Serial Killer Long Haul Trucker Caught After DNA Liks Him to Crime

Police have finally caught up with a serial killer from the 1970s who had so far evaded justice. Warren Luther Alexander, of Mississippi, was a long haul truck driver when 18-year-old Kimberly Fritz, 31-year-old Velvet Sanchez, and 21-year-old Lorraine Rodriguez were strangled to death in Southern California in 1977. Investigators at the time linked the three murders, but could not locate the killer. 

Ventura County District Attorney Erik Nasarenko recently announced, however, that the nationwide Combined DNA Index System (CODIS) database had tracked him down. Alexander was in custody in North Carolina, having been arrested in 2022 for the murder of 29-year-old Nina Cobb, and police suspect his involvement in a number of unsolved murders across America. “This is an ongoing investigation, and we will continue to pursue all leads that become available,” Nasarenko said. 

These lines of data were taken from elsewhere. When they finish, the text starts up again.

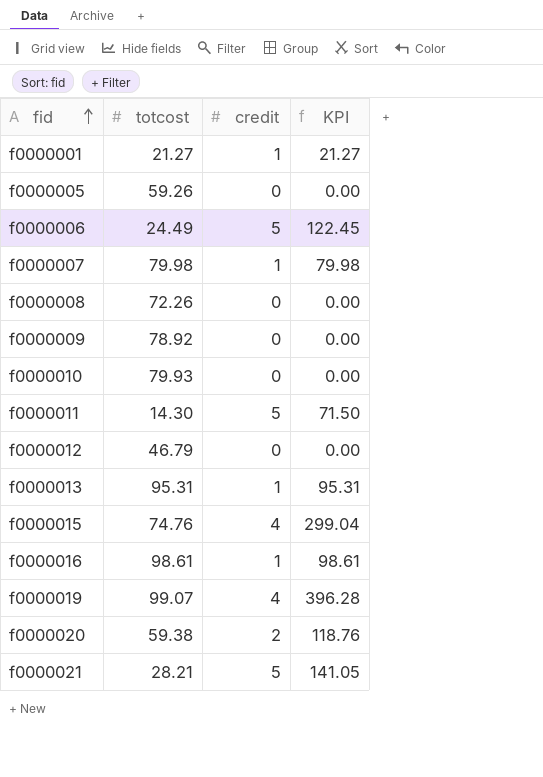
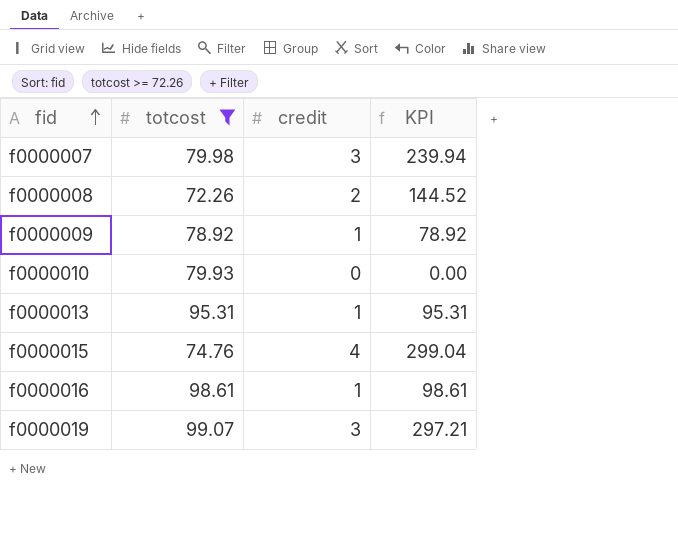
filter: none -> totcost >= 72.26
f0000007 | credit: 1 -> 3
f0000007 | KPI: 79.98 -> 239.94
f0000008 | credit: 0 -> 2
f0000008 | KPI: 0.00 -> 144.52
f0000009 | credit: 0 -> 1
f0000009 | KPI: 0.00 -> 78.92
f0000019 | credit: 4 -> 3
f0000019 | KPI: 396.28 -> 297.21

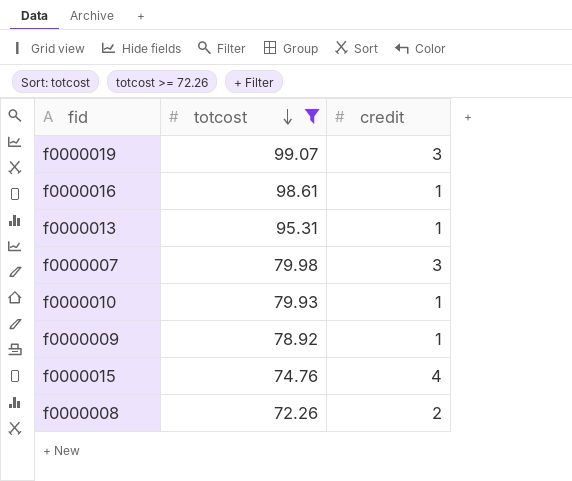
row order: fid ascending -> totcost descending
column KPI | formula: [totcost] * [credit] -> none
f0000010 | credit: 0 -> 1

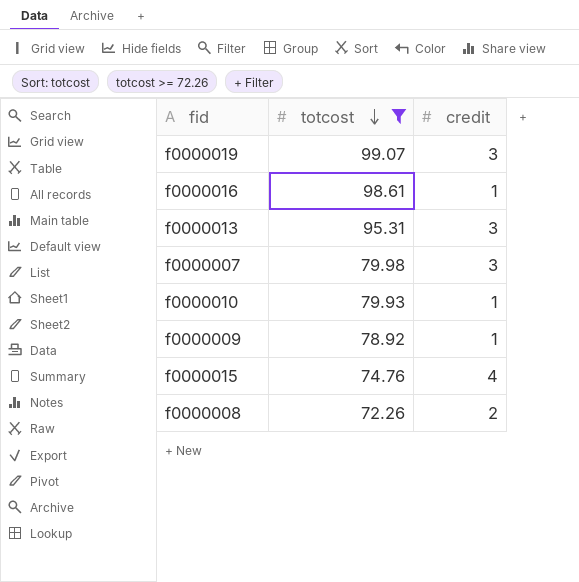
f0000013 | credit: 1 -> 3

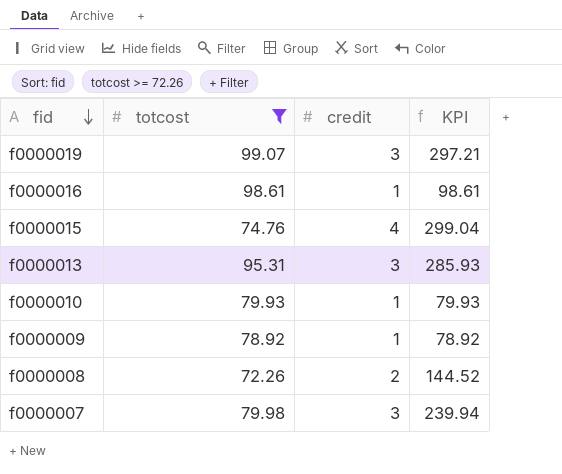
row order: totcost descending -> fid descending
column KPI | formula: none -> [totcost] * [credit]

The three women, who all worked as prostitutes, were found dead in Southern California between September and December 1977. The 73-year-old suspected killer was awaiting trial in North Carolina when he was recently extradited to California and charged with the murders. 

Police arrested Alexander in March 2022 after motorists found the body of 29-year-old Cobb by side of an interstate highway near Winston-Salem. She had been strangled to death. After his arrest, his DNA was entered into the CODIS system and matched DNA taken from the 1977 murder scenes. 

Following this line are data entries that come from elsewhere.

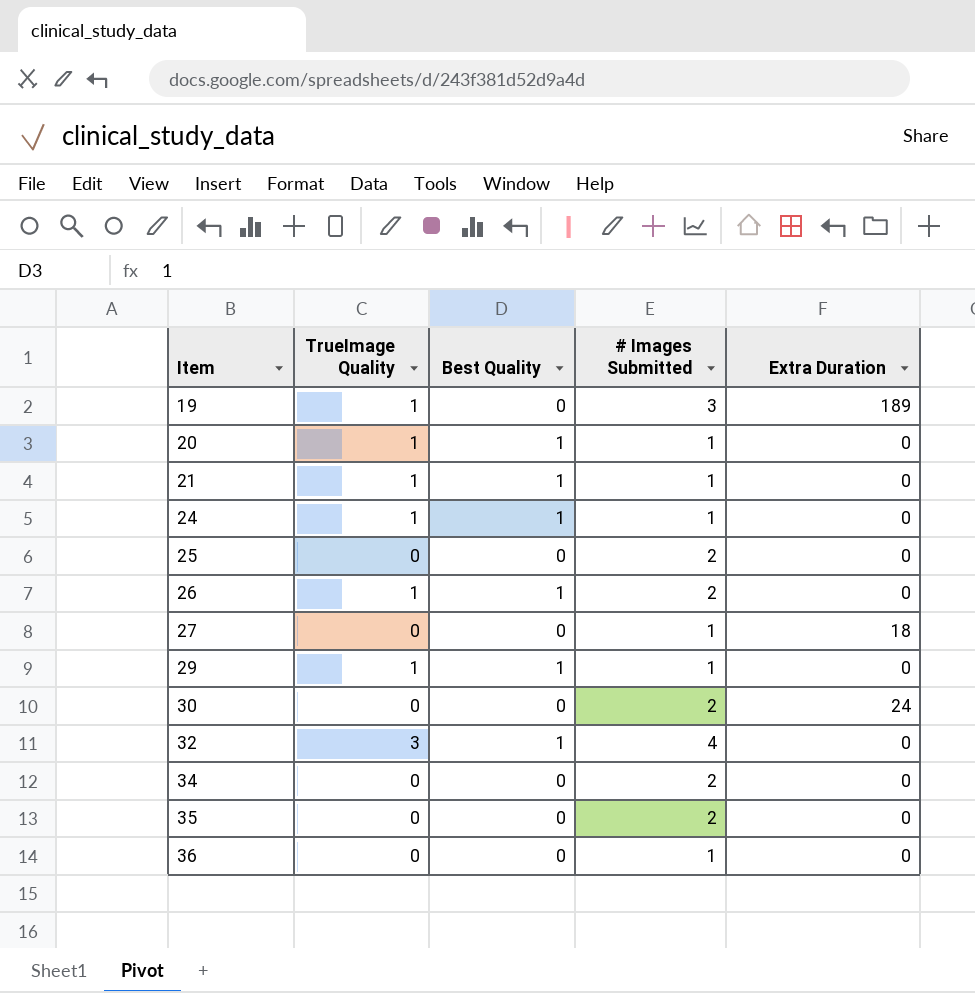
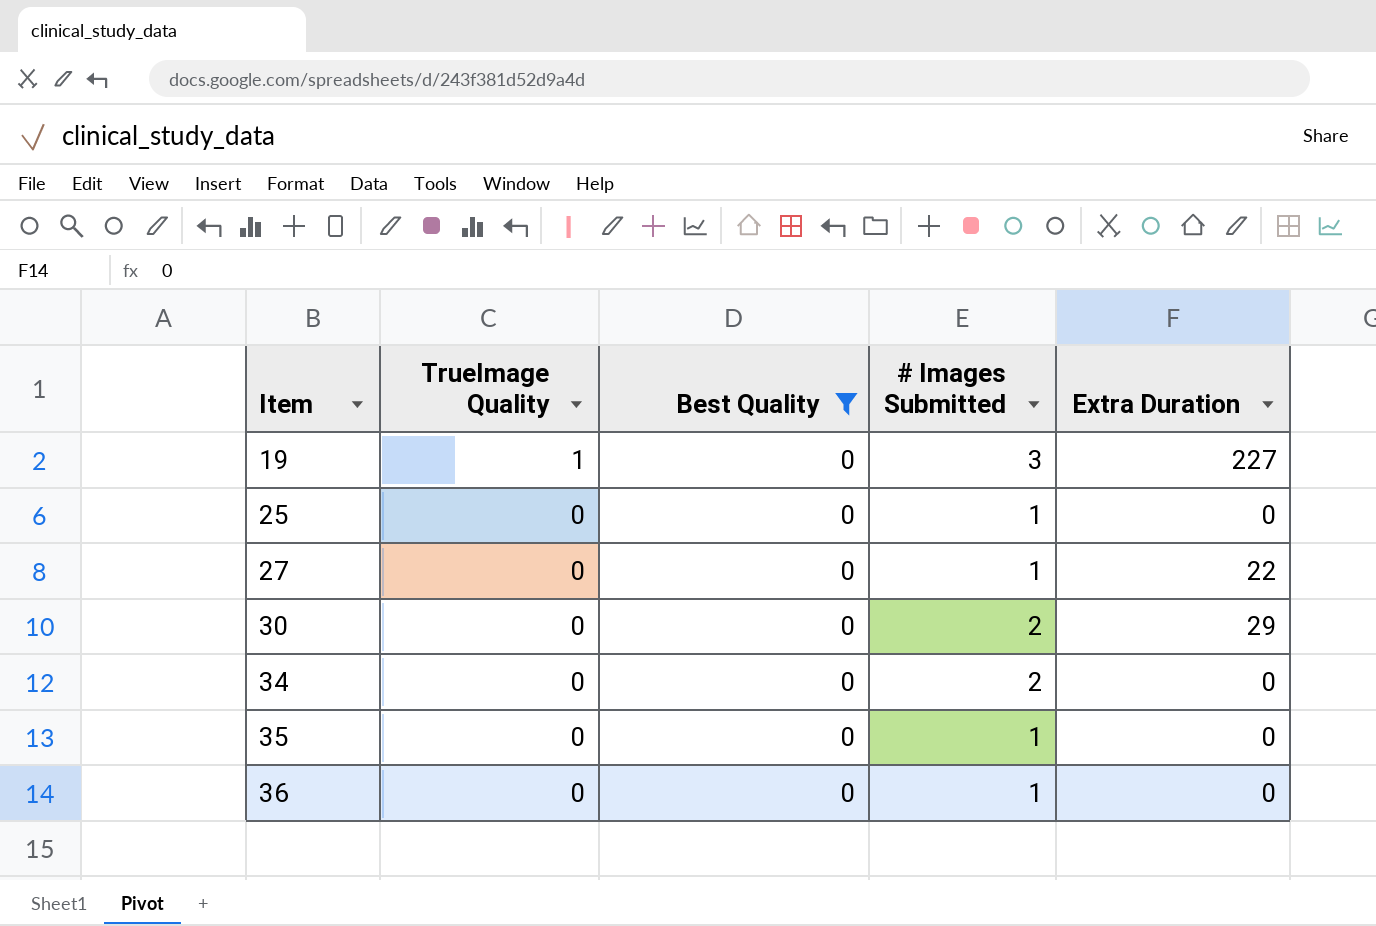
filter: none -> Best Quality = 0
19 | Extra Duration: 189 -> 227
25 | # Images Submitted: 2 -> 1
27 | Extra Duration: 18 -> 22
30 | Extra Duration: 24 -> 29
35 | # Images Submitted: 2 -> 1

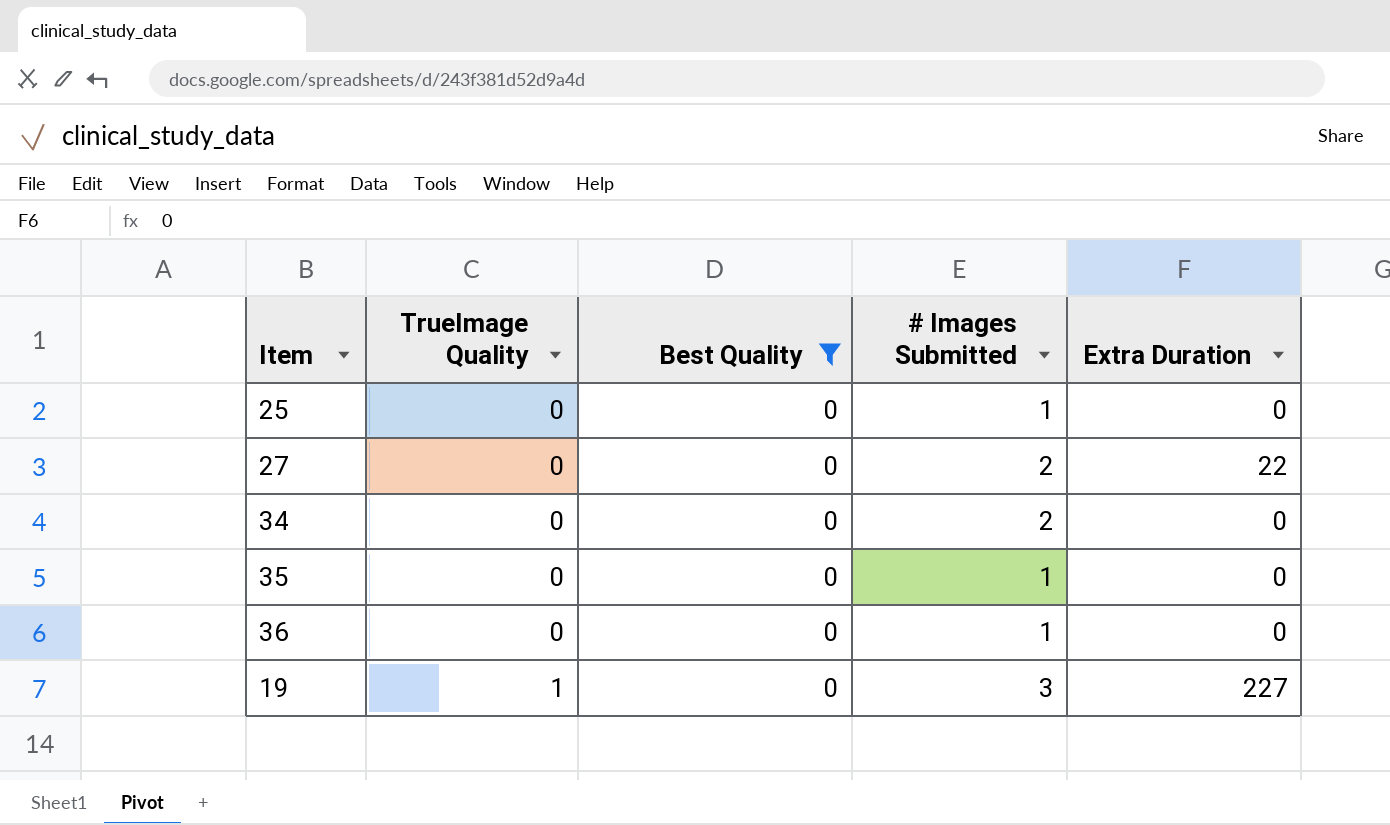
row order: Item ascending -> TrueImage Quality ascending
row 30: 0 | 0 | 2 | 29 -> none
27 | # Images Submitted: 1 -> 2

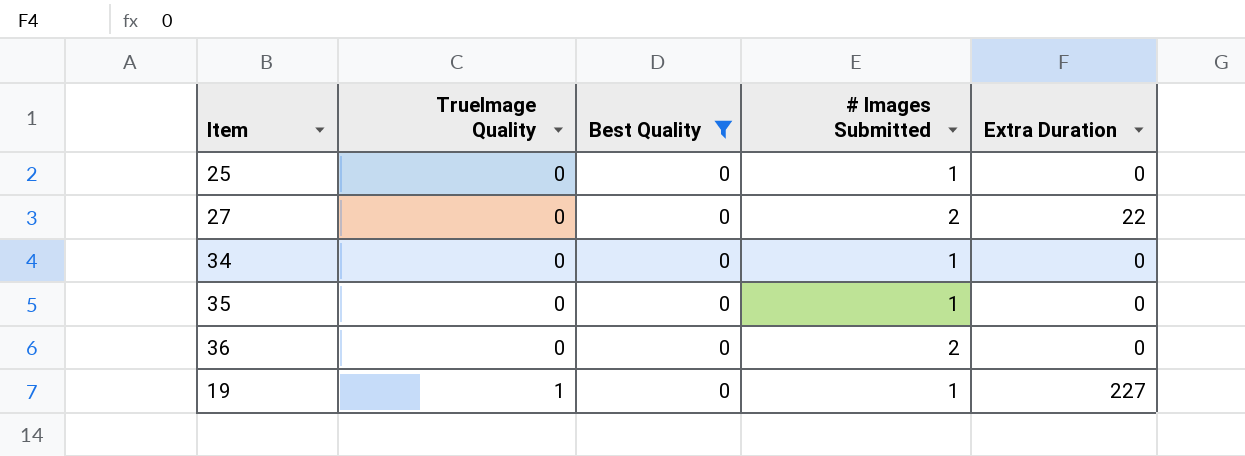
34 | # Images Submitted: 2 -> 1
36 | # Images Submitted: 1 -> 2
19 | # Images Submitted: 3 -> 1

At a recent press conference, Erik Nasarenko explained that Alexander grew up in Oxnard, California, moved away in his teens, but moved back in the 1970s. The three California victims lived in and around Oxnard, and two of the three were found dead in hotel rooms in the area. All worked around the Plaza Marina shopping center, and in all three cases, autopsies revealed a common type of strangulation had caused their deaths. 

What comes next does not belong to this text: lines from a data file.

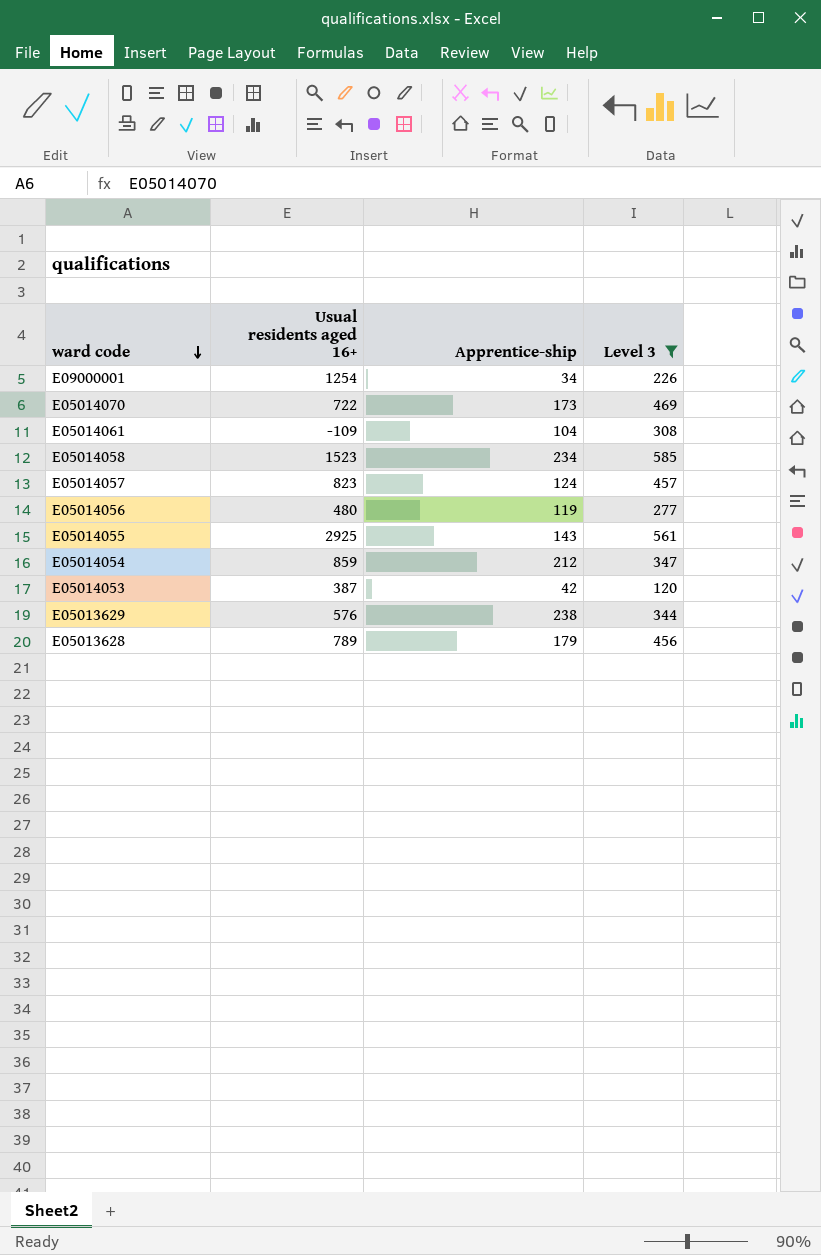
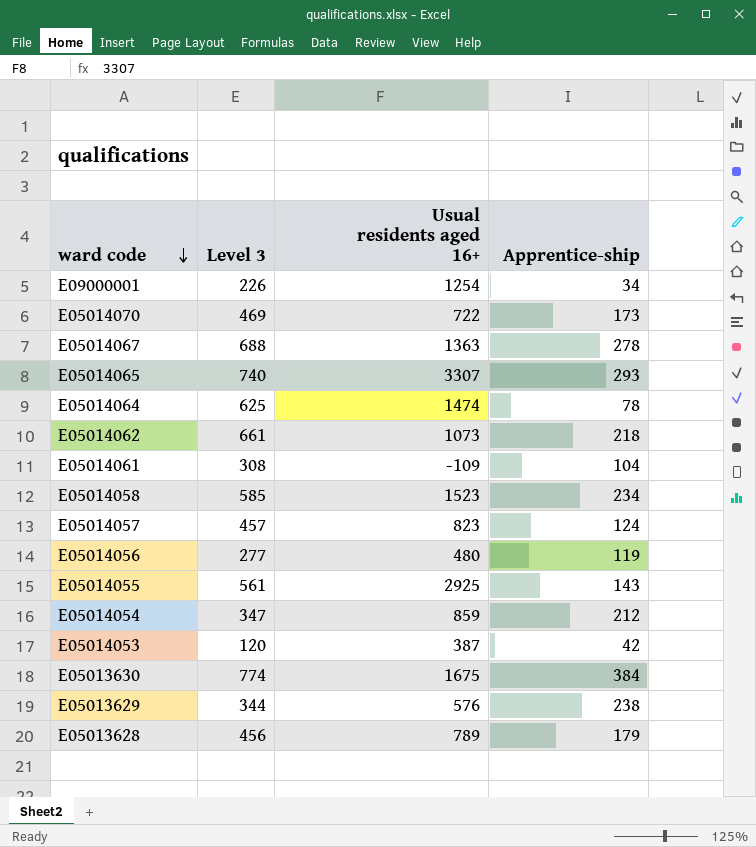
filter: Level 3 <= 585 -> none
column Level 3 | position: 4 -> 2

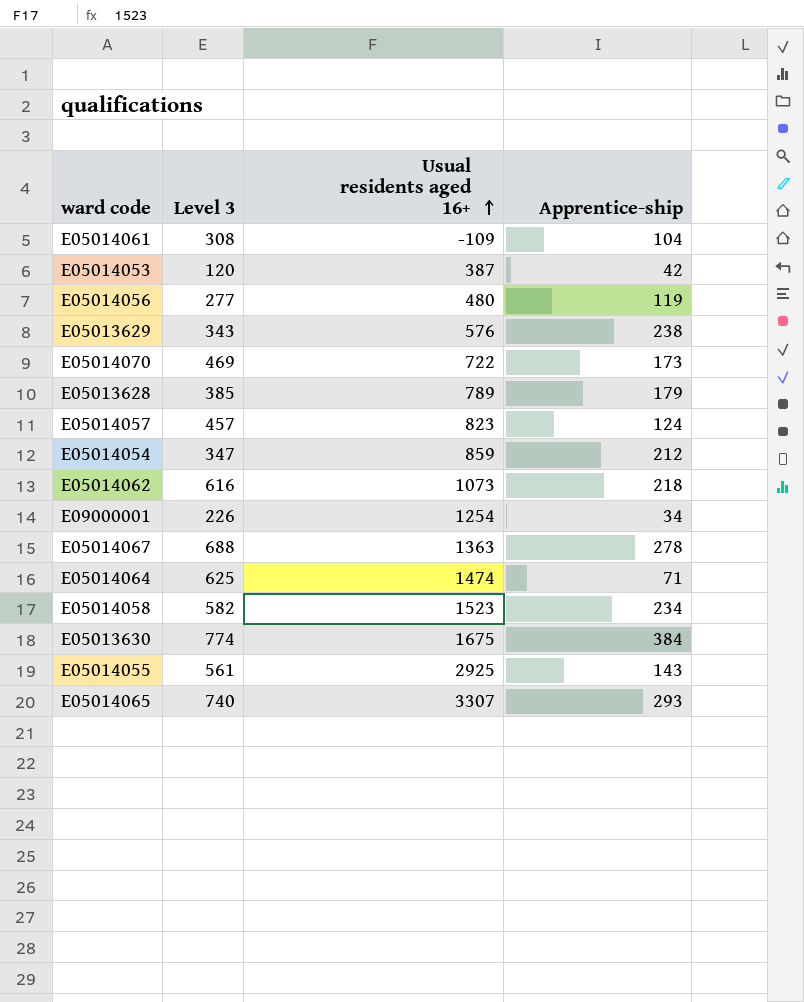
row order: ward code descending -> Usual residents aged 16+ ascending
E05013629 | Level 3: 344 -> 343
E05013628 | Level 3: 456 -> 385
E05014062 | Level 3: 661 -> 616
E05014064 | Apprentice-ship: 78 -> 71
E05014058 | Level 3: 585 -> 582

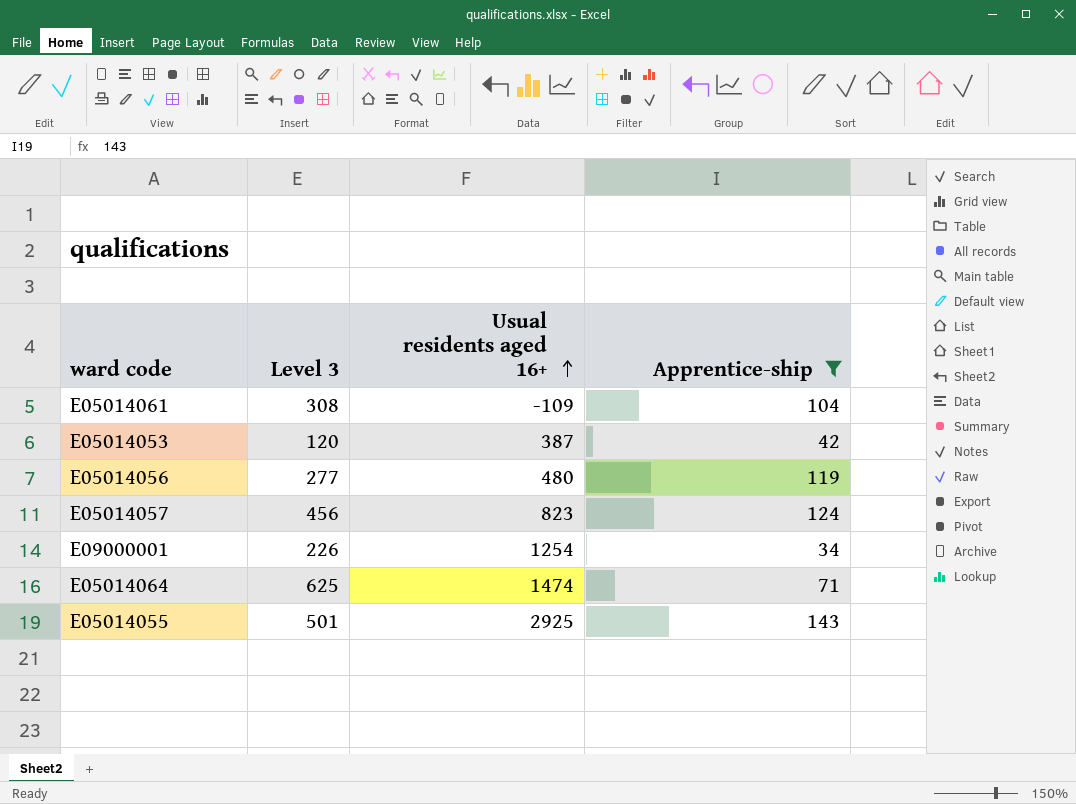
filter: none -> Apprentice-ship <= 143
E05014057 | Level 3: 457 -> 456
E05014055 | Level 3: 561 -> 501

Mr. Nasarenko told reporters that the police had never given up on finding their killer, adding, “Just because a case has gone cold does not mean it should ever be forgotten.”

The DNA Identification Act of 1994 formalized CODIS, which had been in the works since 1989. Its national launch came in 1998, and many law enforcement professionals consider it one of the greatest crime-fighting tools ever created. It is maintained by the FBI and has multiple search engines, depending on what kind of crime the police are investigating. 

Several cold cases have been solved thanks to CODIS, including the murder of Teree Becker in Colorado in 1975. Two motorcyclists discovered Becker’s body on a roadside about 10 miles from Denver – she was raped and strangled. Police could not pin down a suspect at the time, although a DNA profile from the scene was generated. In 2013, Las Vegas police entered the DNA found at a murder scene there, and it matched that of Thomas Martin Elliot, a career criminal who died by suicide soon after the 1991 Las Vegas murder. Police determined that Elliot was responsible for Becker’s murder, which had gone unsolved for nearly 50 years.